Well it appears Bringham is one of the few items I can get through a B&M without driving into Toronto..

A corner store in a nearby town sells some Bringham tobacco and while in Barrie yesterday (about 40 minute drive) a Sheffield and Sons smoke shop had some Bringham Pipes and tobacco. I see some of their blends have a 4 star rating on tobaccoreview but the number of reviews in some case is very low.

Have any of you tried the Tobacco? now that another week or two has passed what is your opinion on the pipe.

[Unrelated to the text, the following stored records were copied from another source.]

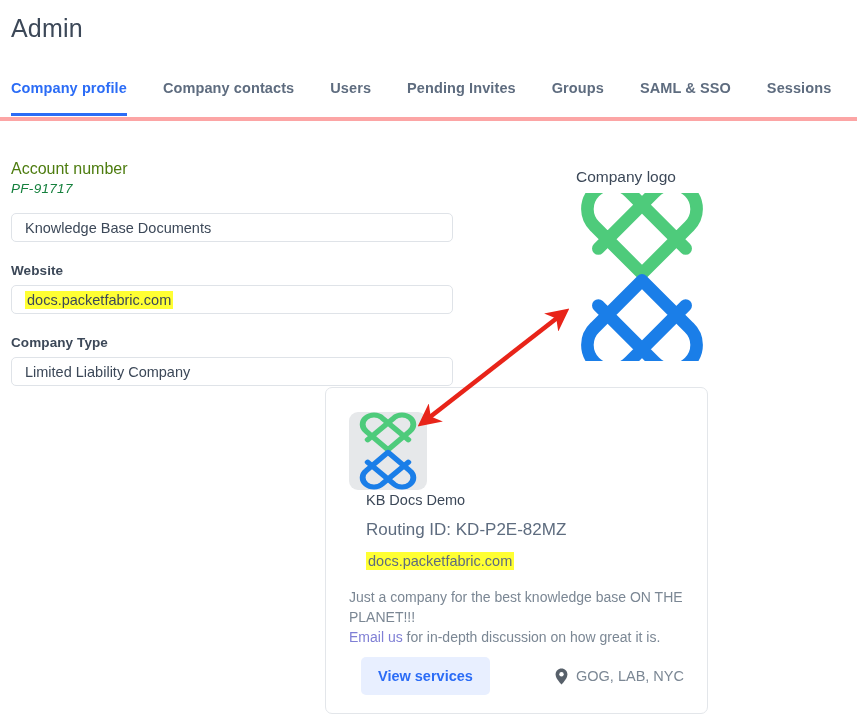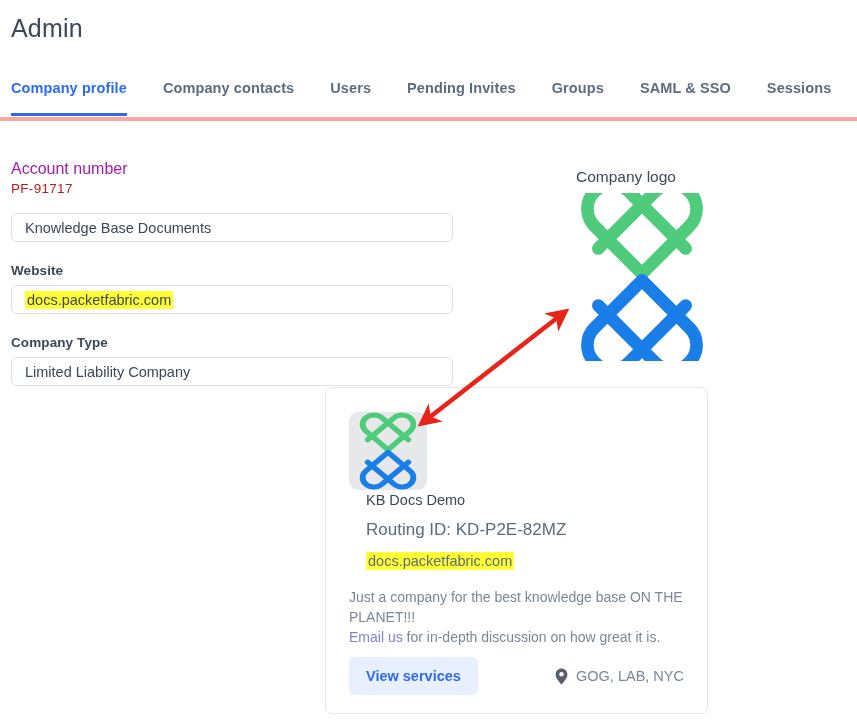"Account number" .account-label { color: #a21caf -> #4d7c0f }
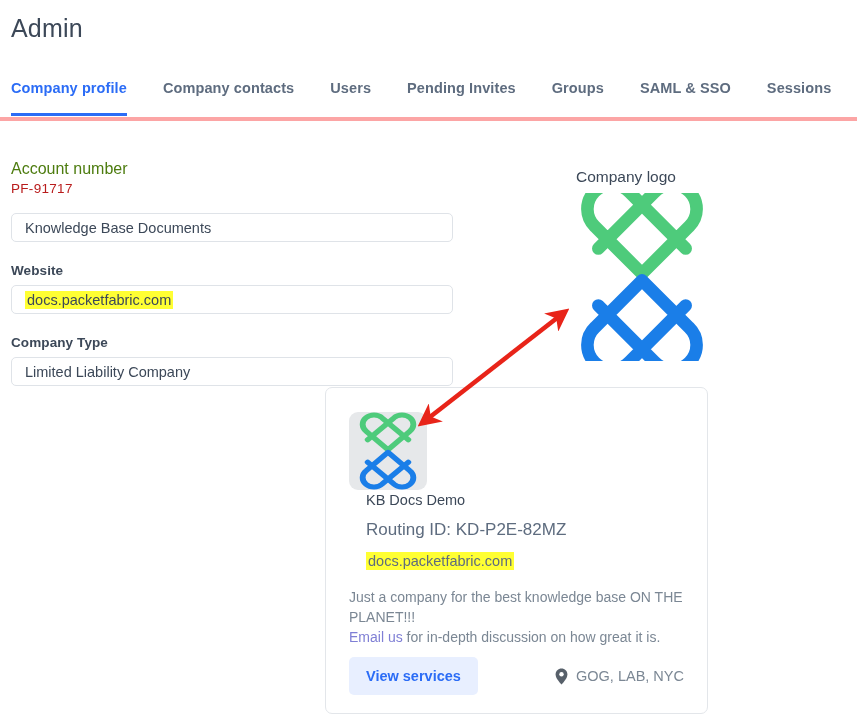"PF-91717" .account-value { color: #b91c1c -> #15803d; font-style: none -> italic }
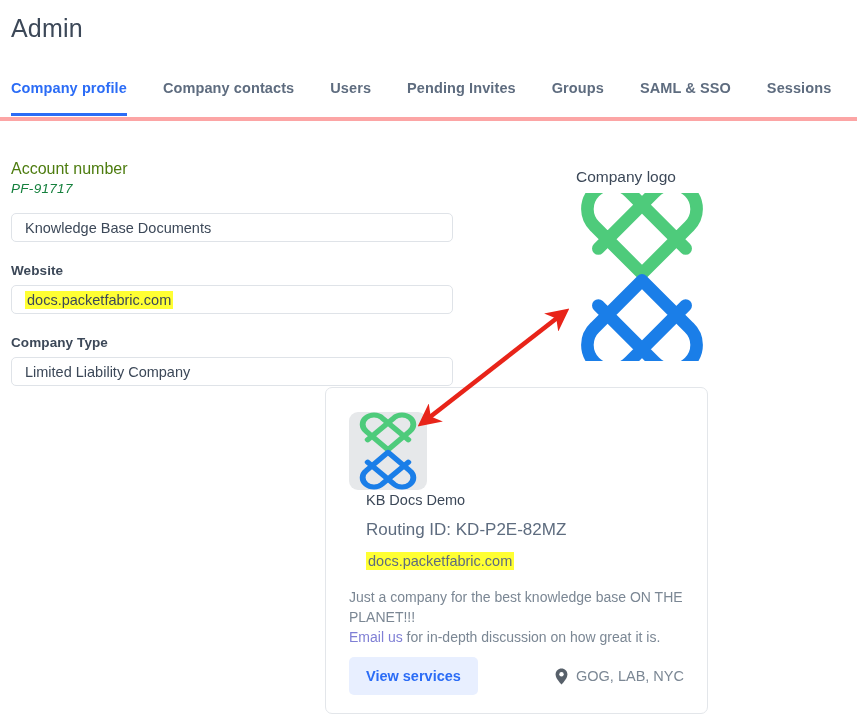"View services" .card-foot { left: 0 -> 12px }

here is their explanation of the filter system


----------



## mike t (Oct 21, 2008)

some i've spoke to say that brigham as well as blatter were renamed lane bulks.


----------



## mike t (Oct 21, 2008)

i've wanted a brigham for years and smoke exclusively va's in it. it's a little pain in the hind end to run a cleaner through while smoking but a dry smoke for sure. i'm very glad i invested the 60.00 in it and will probably get another.


----------



## johnb (Feb 20, 2012)

I have a few savinelli pipes they have the wooden filter too I usually swap them out for the adapter myself


----------



## Machurtado (Nov 11, 2009)

I've just started looking at these in last couple of days and am really considering getting one just to smoke aro's out of.


----------



## freestoke (Feb 13, 2011)

johnb said:


> I have a few savinelli pipes they have the wooden filter too I usually swap them out for the adapter myself


I have two pipes that take those Savinelli filters, a Savinelli and a Szabo. I don't use a filter or an adapter and they both smoke swell. p


----------



## RupturedDuck (Jan 11, 2012)

freestoke said:


> I have two pipes that take those Savinelli filters, a Savinelli and a Szabo. I don't use a filter or an adapter and they both smoke swell. p


Yeah...but the whole deal about the Brigham Filters is that they are like a filter adapter. My biggest beef with a filter is that you can't fish a cleaner through the pipe while the filter is in. The Brigham filters are like little straws that fit inside your pipe stem or something. In fact they are basically a wooden adapter like the plastic one that Savinelli sends along with its filter pipes.

If I was being forced to use a filter, I like the Brigham set up a lot better than the alternatives I've seen so far.

RD


----------